In 2013, Google released a product that promised to revolutionise personal technology: a pair of smart glasses with a built-in camera, voice commands, and augmented reality display. Google Glass had everything going for it – a $1,500 price tag that signalled premium innovation, celebrity endorsements, and breathless media coverage. Two years later, Google quietly discontinued production. The world wasn’t ready to normalise being constantly recorded by strangers’ eyewear.
In 2024, Meta released nearly identical technology. Ray-Ban Meta smart glasses feature the same core capabilities – recording, voice commands, integrated display. By mid-2025, they’d sold over two million units. Sales revenue tripled year-over-year. The smart glasses market grew 210% in 2024, driven almost entirely by Ray-Ban Meta’s success.

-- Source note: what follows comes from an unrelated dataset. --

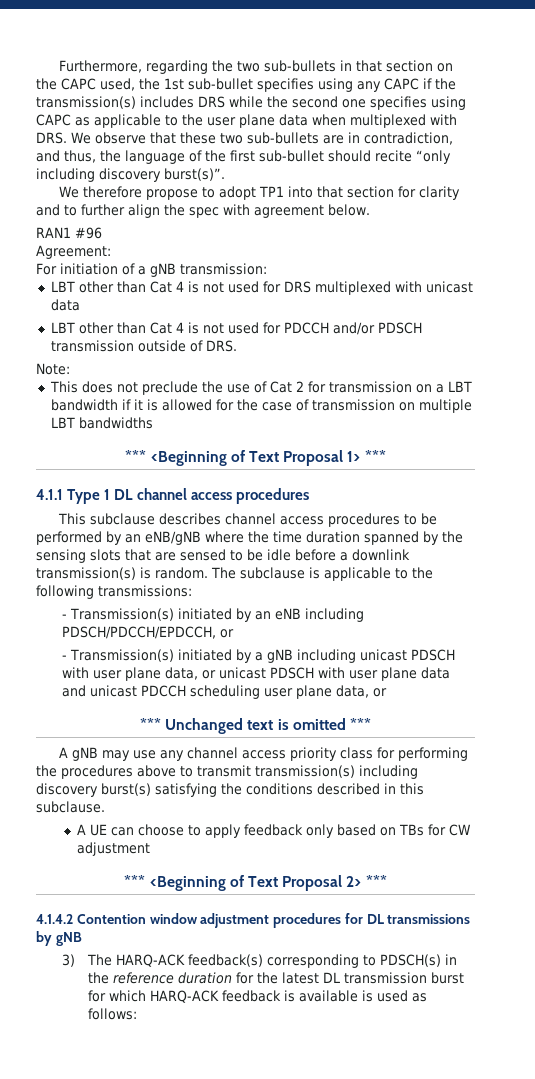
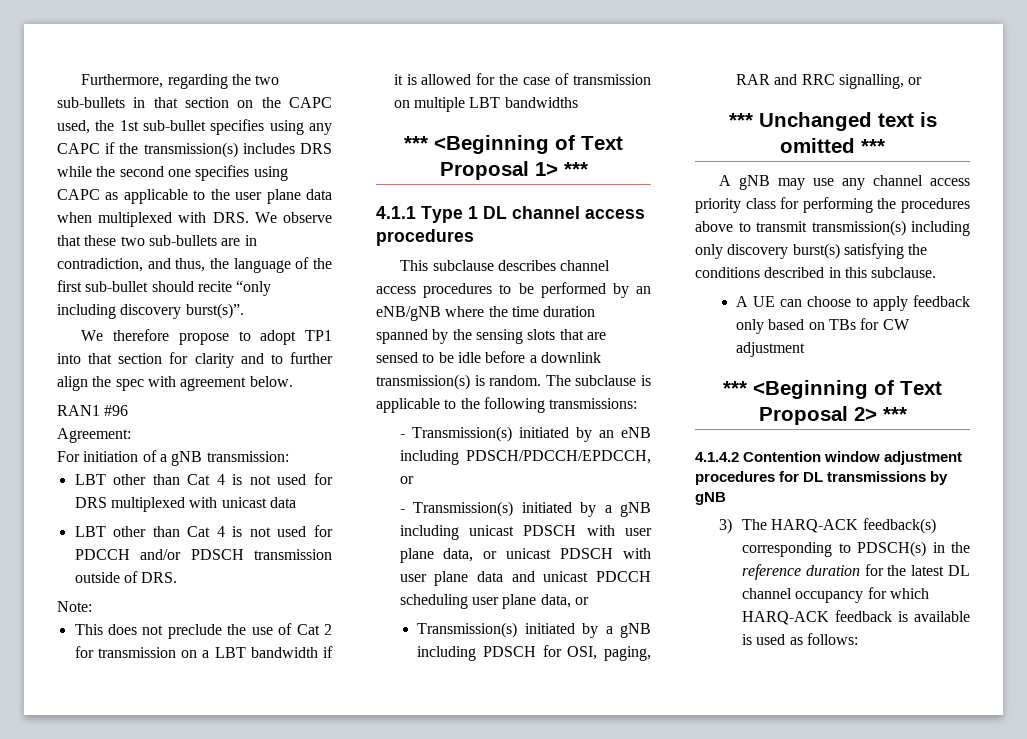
+ Transmission(s) initiated by a gNB including PDSCH for OSI, paging, RAR and RRC signalling, or
- A gNB may use any channel access priority class for performing the procedures above to transmit transmission(s) including discovery burst(s) satisfying the conditions described in this subclause.
+ A gNB may use any channel access priority class for performing the procedures above to transmit transmission(s) including only discovery burst(s) satisfying the conditions described in this subclause.
- 3) The HARQ-ACK feedback(s) corresponding to PDSCH(s) in the reference duration for the latest DL transmission burst for which HARQ-ACK feedback is available is used as follows:
+ 3) The HARQ-ACK feedback(s) corresponding to PDSCH(s) in the reference duration for the latest DL channel occupancy for which HARQ-ACK feedback is available is used as follows:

Same technology. Same privacy implications. Eleven years apart. One spectacular failure, one commercial triumph. The difference wasn’t product quality or marketing budget. It was timing.
Clayton Christensen, the late Harvard professor who coined “disruptive innovation,” estimated that 95% of new products fail. But here’s the uncomfortable truth most post-mortems miss: many of those failures weren’t bad products. They were good products launched at the wrong moment – too early for a market that couldn’t yet comprehend them, or too late into a window that had already closed.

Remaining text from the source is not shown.